Adults refuse to turn on their camera for a work call after a bad night's sleep

NEW research has found 41 per cent of Brits refusing to turn their camera on for a work call because of a bad night's sleep.

A survey of 2,000 UK adults found more than a quarter (28 per cent) say a bad night's sleep had affected their mental health – with the figure rising to 50 per cent for those aged 18 to 24.

The research by Furniture Village looked at the dangerous and worrying consequences of a bad night’s sleep.

It comes as the furniture company has partnered up with The Sleep Charity to launch the UK's first dedicated helpline for people who struggle to sleep.

The helpline will be operated by specialist, trained advisors between 7pm and 9pm five days a week, Sunday to Thursday.

It will provide callers with helpful tips and advice so they can identify appropriate strategies, talk through their problems and try and point them in the direction of other organisations and services for specialist or long-term support.

Lisa Artis, Deputy CEO of The Sleep Charity, said: “It’s clear that the great British public is in the midst of a sleep crisis which is affecting national mental health, work performance and even leading to alcohol misuse.

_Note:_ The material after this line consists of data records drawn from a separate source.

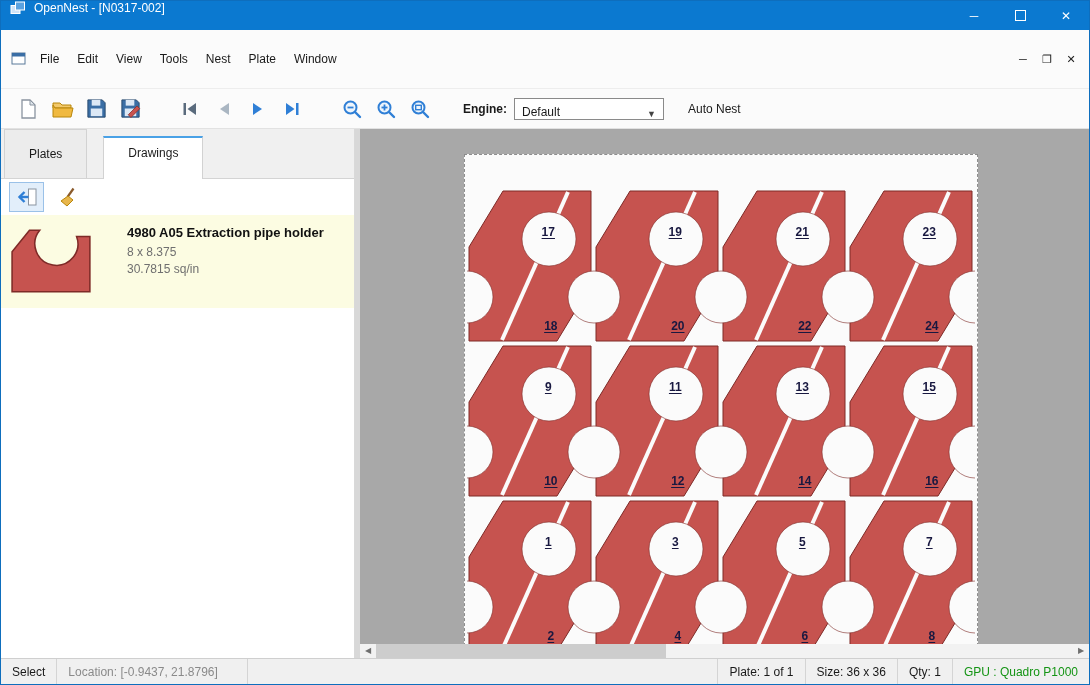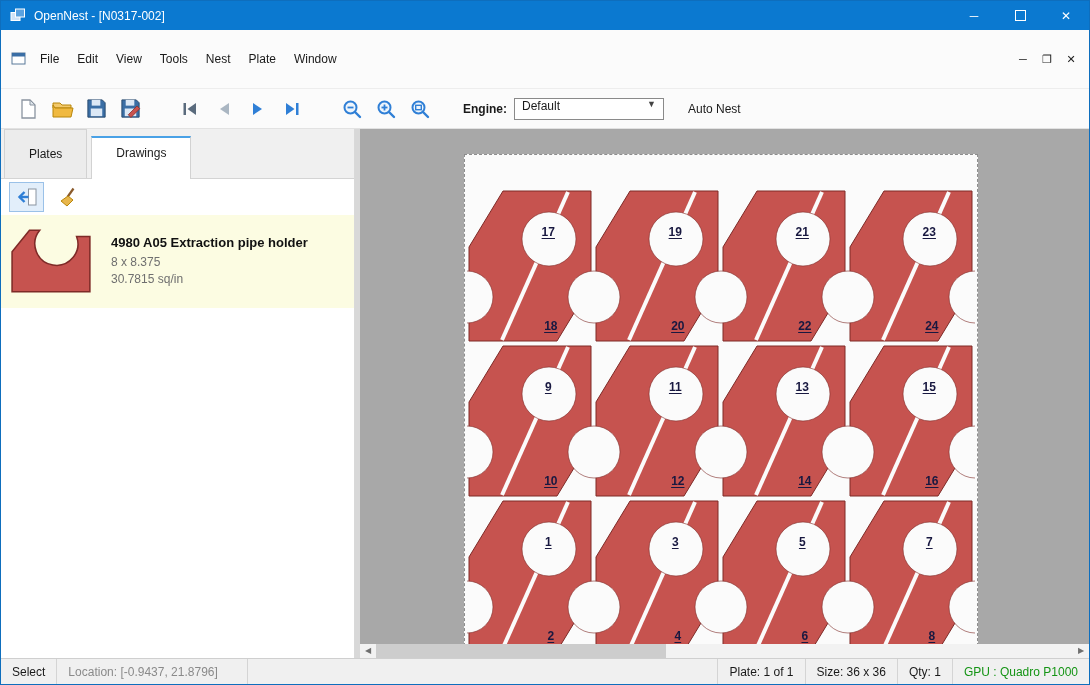--- a/index.html
+++ b/index.html
@@ -7,7 +7,7 @@
   .window{width:1090px;height:685px;display:flex;flex-direction:column;border:1px solid #0e6ebd;box-sizing:border-box;background:#fff}
 
   
-  .titlebar{flex:0 0 29px;background:var(--accent,#0b79d0);display:flex;align-items:center;color:#fff}
+  .titlebar{flex:0 0 29px;background:var(--accent,#0b79d0);display:flex;color:#fff}
   .app-icon{margin:0 8px 0 9px;display:flex}
   .titlebar .title{font-size:12px}
   .win-controls{margin-left:auto;display:flex;height:100%}

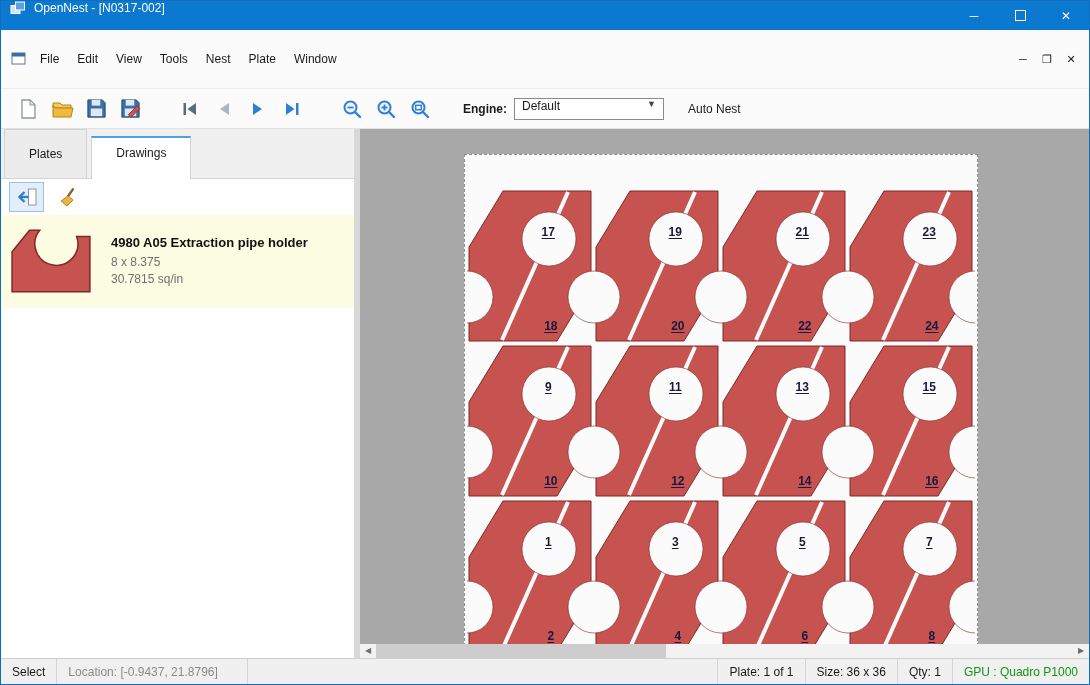--- a/index.html
+++ b/index.html
@@ -26,7 +26,7 @@
   .tbtn{width:34px;height:30px;display:flex;align-items:center;justify-content:center}
   .tgap{width:26px}
   .engine-label{font-weight:700;margin:0 7px 0 26px}
-  .combo{width:150px;height:22px;border:1px solid #8a8a8a;background:#fff;display:flex;align-items:flex-start;padding:0 7px;box-sizing:border-box}
+  .combo{width:150px;height:22px;border:1px solid #8a8a8a;background:#fff;display:flex;align-items:flex-end;padding:0 7px;box-sizing:border-box}
   .combo .caret{margin-left:auto;font-size:9px;color:#444}
   .autonest{margin-left:24px}
 

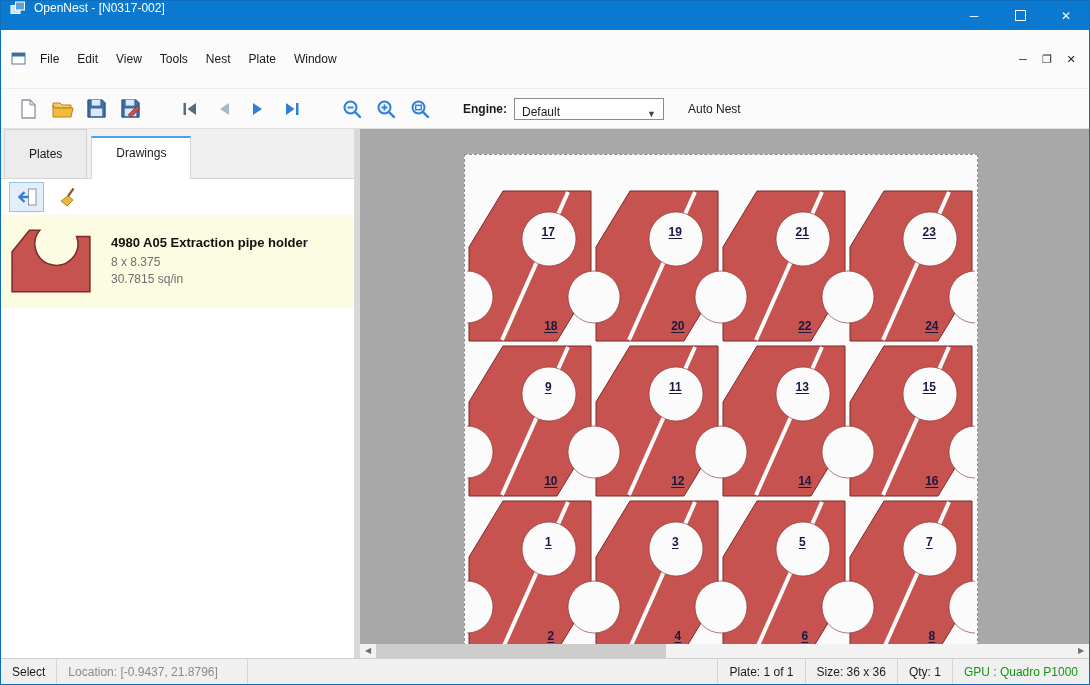--- a/index.html
+++ b/index.html
@@ -34,7 +34,7 @@
   .content{flex:1;display:flex;min-height:0}
   .left-panel{width:353px;background:#fff;display:flex;flex-direction:column;border-right:1px solid #d9d9d9}
   .tabstrip{flex:0 0 27px;display:flex;align-items:flex-end;background:#f0f0f0;border-bottom:1px solid #d4d4d4;padding-left:3px}
-  .tab{height:22px;padding:13px 24px;display:flex;align-items:center;background:#ececec;border:1px solid #d2d2d2;border-bottom:none;margin-right:4px}
+  .tab{height:22px;padding:13px 24px;display:flex;align-items:center;background:#ececec;border:1px solid #d2d2d2;border-bottom:none;margin-right:16px}
   .tab.active{height:27px;background:#fff;margin-bottom:-1px;border-top:2px solid #49a1e6;padding-top:1px}
   .panel-toolbar{flex:0 0 36px;display:flex;align-items:center;gap:7px;padding:0 8px;background:#fff}
   .pbtn{width:33px;height:28px;display:flex;align-items:center;justify-content:center;border:1px solid transparent}

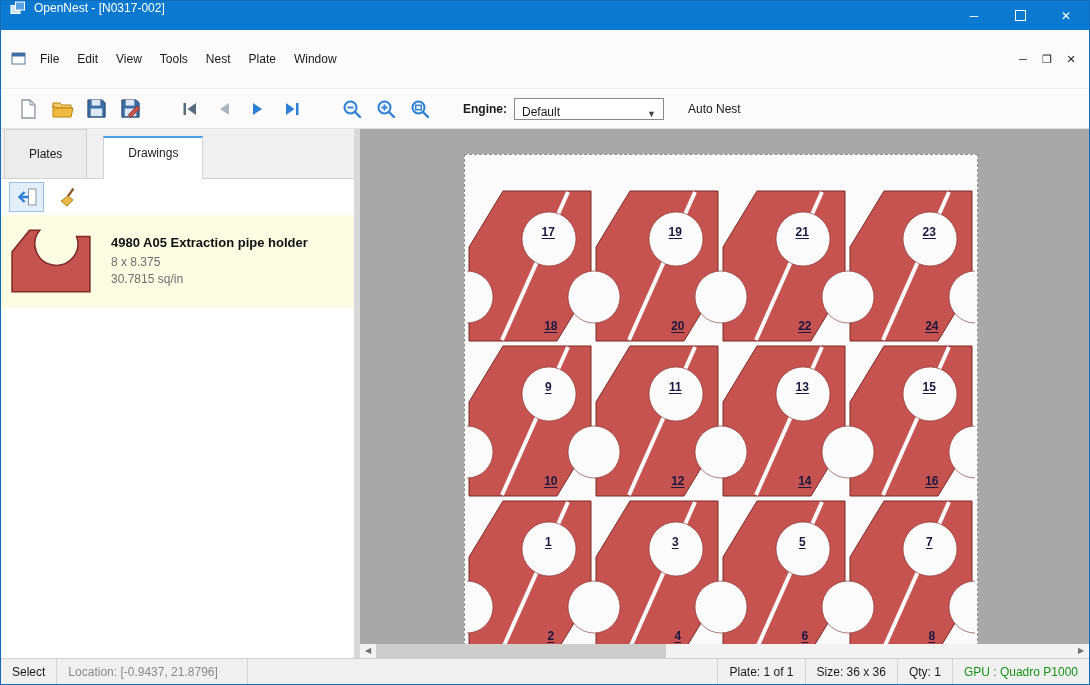--- a/index.html
+++ b/index.html
@@ -39,7 +39,7 @@
   .panel-toolbar{flex:0 0 36px;display:flex;align-items:center;gap:7px;padding:0 8px;background:#fff}
   .pbtn{width:33px;height:28px;display:flex;align-items:center;justify-content:center;border:1px solid transparent}
   .pbtn.toggled{background:#e2eefa;border-color:#9ac1e8}
-  .drawing-item{display:flex;background:#FCFCE2;padding:8px 10px 10px 8px;gap:16px;align-items:center}
+  .drawing-item{display:flex;background:#FCFCE2;padding:8px 10px 10px 8px;gap:32px;align-items:flex-start}
   .thumb{flex:0 0 86px}
   .meta .t{font-weight:700;font-size:13px;color:#111;margin:2px 0 4px}
   .meta .s{color:#6f6f6f;line-height:17px;font-size:12px}

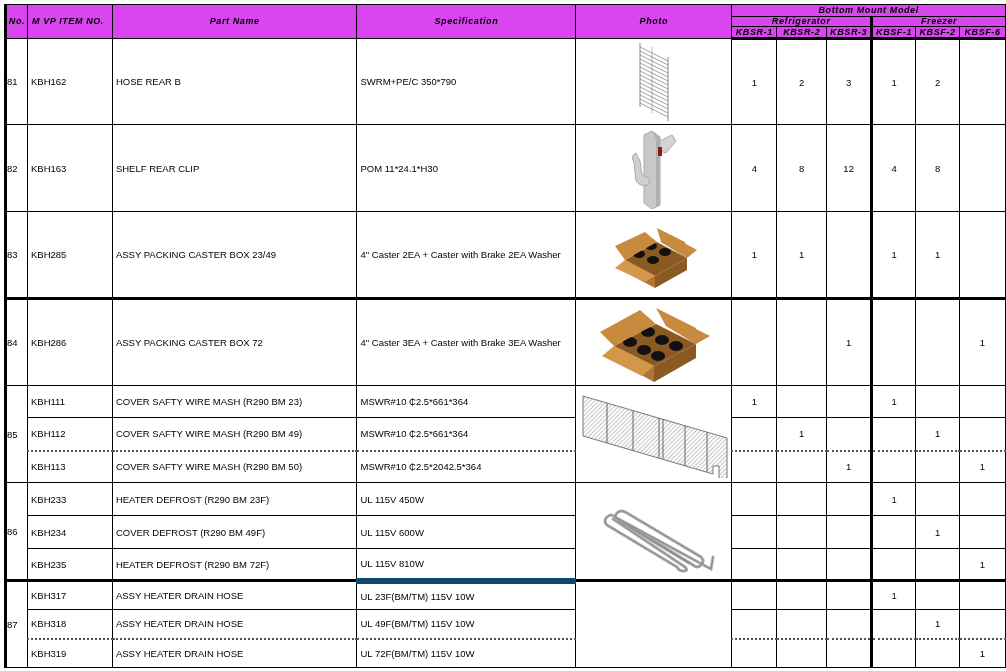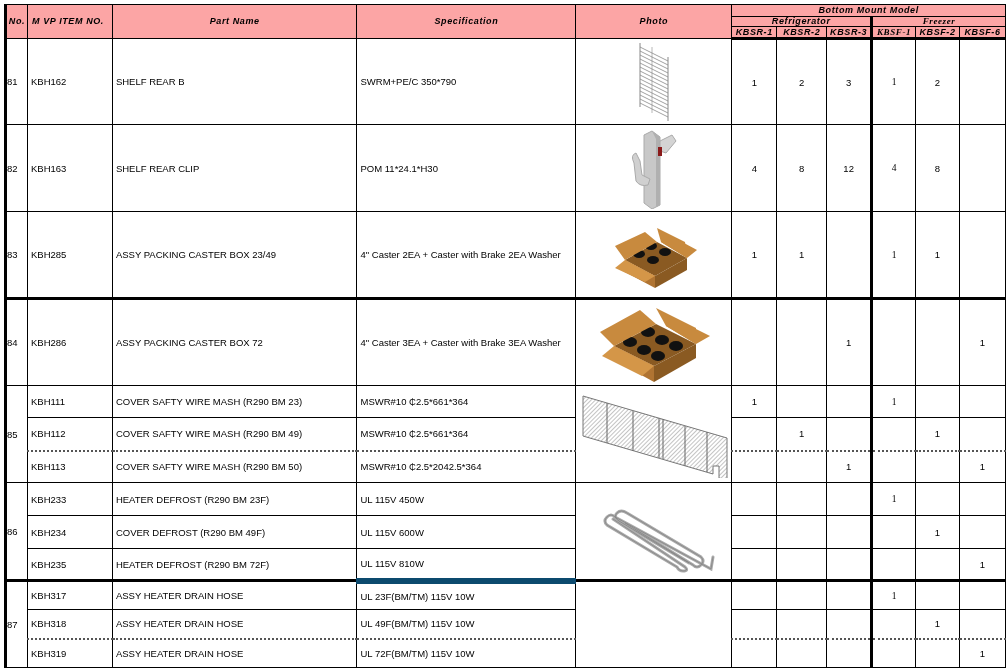--- a/index.html
+++ b/index.html
@@ -7,7 +7,7 @@
   .sheet { position:absolute; left:4px; top:4px; }
   table { border-collapse:collapse; table-layout:fixed; }
   td, th { padding:0; font-size:9.5px; overflow:hidden; white-space:nowrap; }
-  th { background:#fca5a5; font-style:italic; font-weight:bold; letter-spacing:0.6px; border:1px solid #000; font-size:9px; line-height:9px; }
+  th { background:#d946ef; font-style:italic; font-weight:bold; letter-spacing:0.6px; border:1px solid #000; font-size:9px; line-height:9px; }
   thead tr.h1 th { height:11px; }
   thead tr.h2 th { height:9px; }
   thead tr.h3 th { height:10px; }

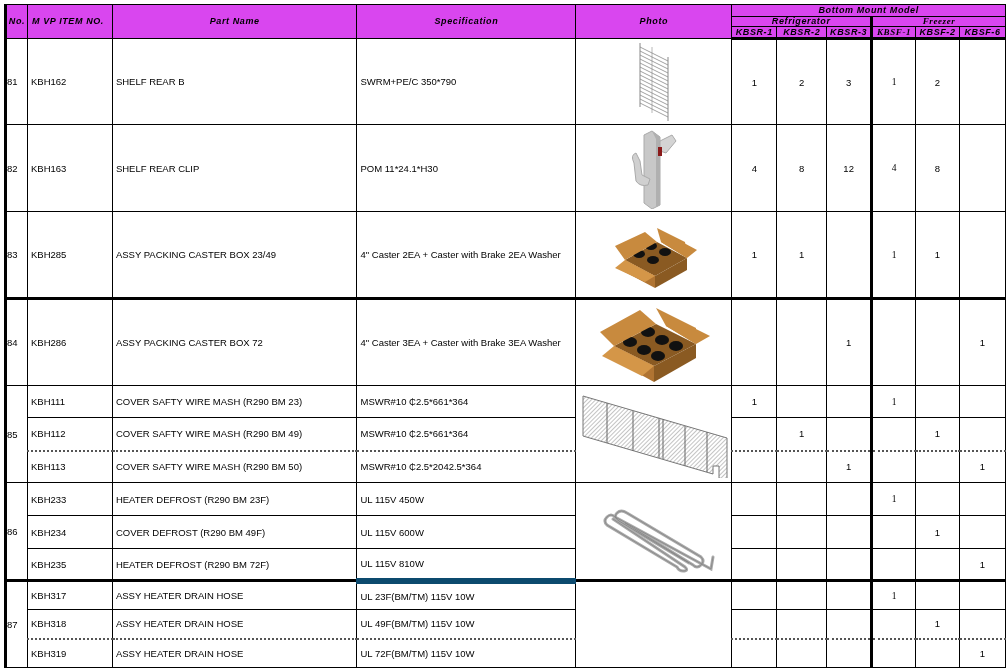--- a/index.html
+++ b/index.html
@@ -17,7 +17,7 @@
   td.txt { padding-left:3px; }
   td.qty { text-align:center; }
   td.photo { text-align:center; padding:0; }
-  .thick-left { border-left:3px solid #000 !important;font-family:Liberation Serif, serif; }
+  .thick-left { border-left:3px solid #000 !important; }
   .dash-b { border-bottom:1px dashed #666 !important;margin-left:32px; }
   .dot-b { border-bottom:2px dotted #555 !important; }
   .outer-left { border-left:3px solid #000 !important; }

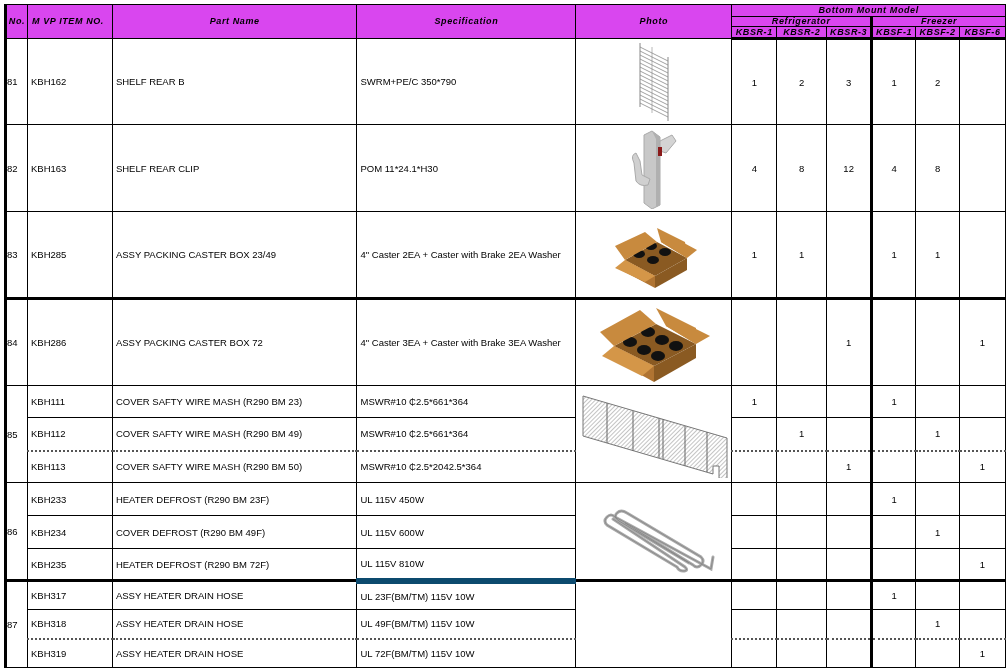--- a/index.html
+++ b/index.html
@@ -68,7 +68,7 @@
     <tr style="height:86px">
       <td class="no outer-left">81</td>
       <td class="txt">KBH162</td>
-      <td class="txt">SHELF REAR B</td>
+      <td class="txt">HOSE REAR B</td>
       <td class="txt">SWRM+PE/C 350*790</td>
       <td class="photo">
         <svg width="40" height="82" viewBox="0 0 40 82">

“Almost 60 per cent of those surveyed felt that there was a lack of support for their sleep issues, which is why we have partnered with Furniture Village to set up the UK’s first National Sleep Helpline.

“Together we want to ensure that everyone has access to high quality, evidence-based advice regardless of age, ethnicity, background or income.”

The average UK adult suffers nine bad nights’ sleep per month – equating to around 500 MILLION across the country each month, but there is limited support.

Half of those polled via OnePoll said a bad night’s sleep affected their motivation, with 30 per cent suffering sore eyes and 29 per cent had aching joints as a result.

And 15 per cent have taken several days off work over the past three months because of bad sleep.

Four in 10 (42 per cent) are regularly drinking caffeine-based drinks to make up for a lack of shuteye – having four per day on average.

Overall, almost half (48 per cent) said companies should offer support for staff who have trouble sleeping.

And a third (35 per cent) say their sleep issues and those of their children make them feel lonely and isolated.

Dr Ranj Singh, Sleep and Wellness Ambassador for Furniture Village, said: “Sleep is as integral to our wellbeing as diet and exercise, and it’s concerning to see just how many people are struggling with issues relating to a lack of it.

“Giving the nation access to expert sleep advice an incredible way to tackle this countrywide issue and we’re proud to be partnering with The Sleep Charity to help facilitate it.”

The helpline will be available to anyone experiencing sleep difficulties, with the team listening to callers with empathy and providing evidence-based sleep information.

People looking for help and support from the sleep helpline, which launches today, should call 03303 530 541.